The lobby inside is small and long, with reception stations down the entire length of the building. He wanders first the east wing, then the west, where he passes a slender child who sways to the rhythm of the vents that pump hot, wet air. Her eyes are bloody, and out of habit, he kicks her so that she lands against the tiled hall wall. Something cracks (her femur?) but she doesn’t come after him. Only lies against the cafeteria wall like a fractured doll.
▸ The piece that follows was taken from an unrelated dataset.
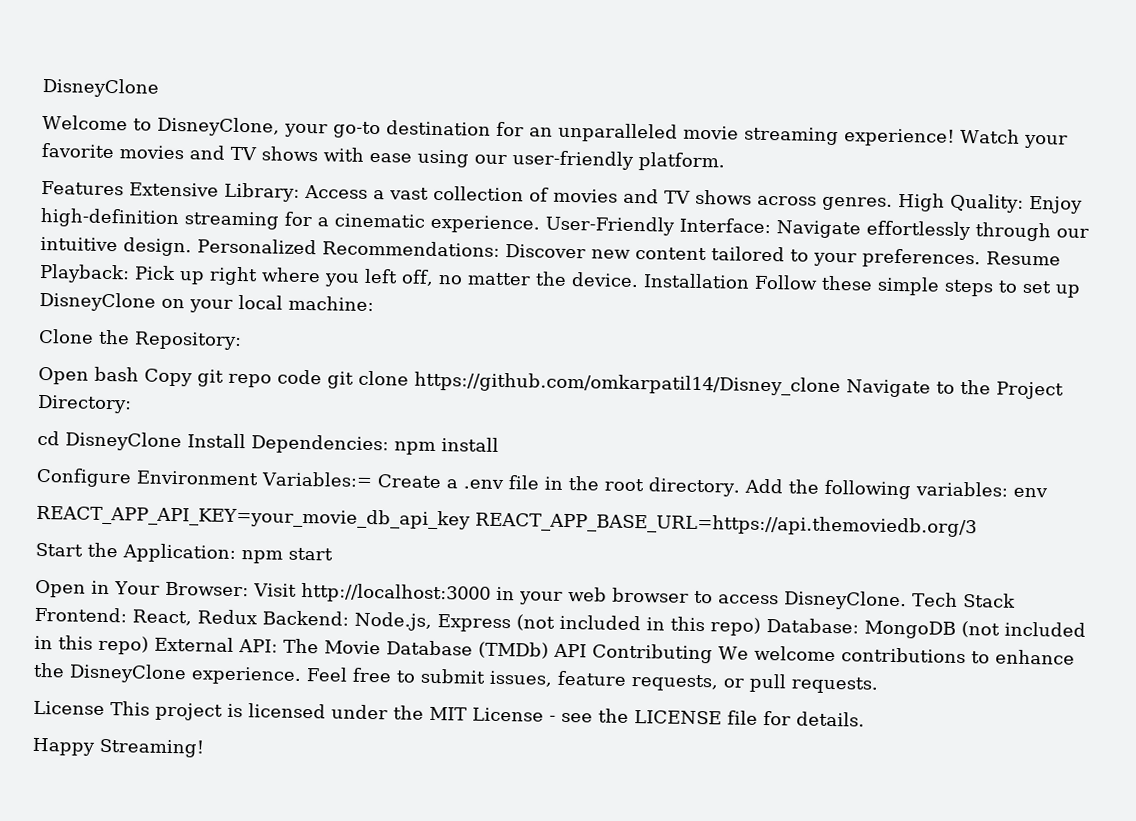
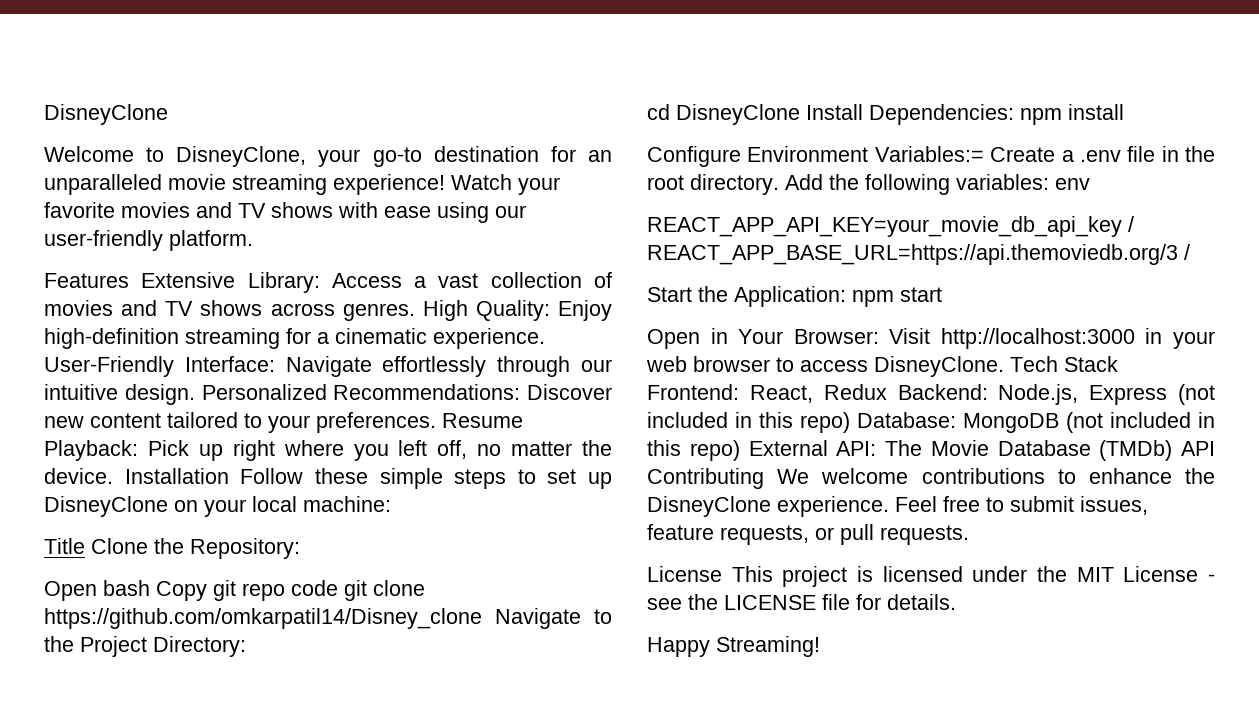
- Clone the Repository:
+ Title Clone the Repository:
- REACT_APP_API_KEY=your_movie_db_api_key REACT_APP_BASE_URL=https://api.themoviedb.org/3
+ REACT_APP_API_KEY=your_movie_db_api_key / REACT_APP_BASE_URL=https://api.themoviedb.org/3 /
“Sorry,” he mumbles, then keeps walking.
It’s okay, she answers in his mind. Have you seen my daddy? He abandoned me.
“That’s a low blow,” he mumbles back, only maybe he doesn’t say the words. Maybe now, he and the dead understand each other.
She grins.
The holding cells are in the back of the building. About thirty in all, they border the periphery of a large, two-story room. Connie walks from cell to cell. Half are empty, the other half singly occupied by emaciated, uninfected women lying mostly in their beds. None bear Delia’s face. It seems a waste to Conrad that no one thought to set them free or feed them. In cell nine, a woman clings to the bars with locked fingers. Her front teeth are worn down to the gums from where she tried to bite her way out.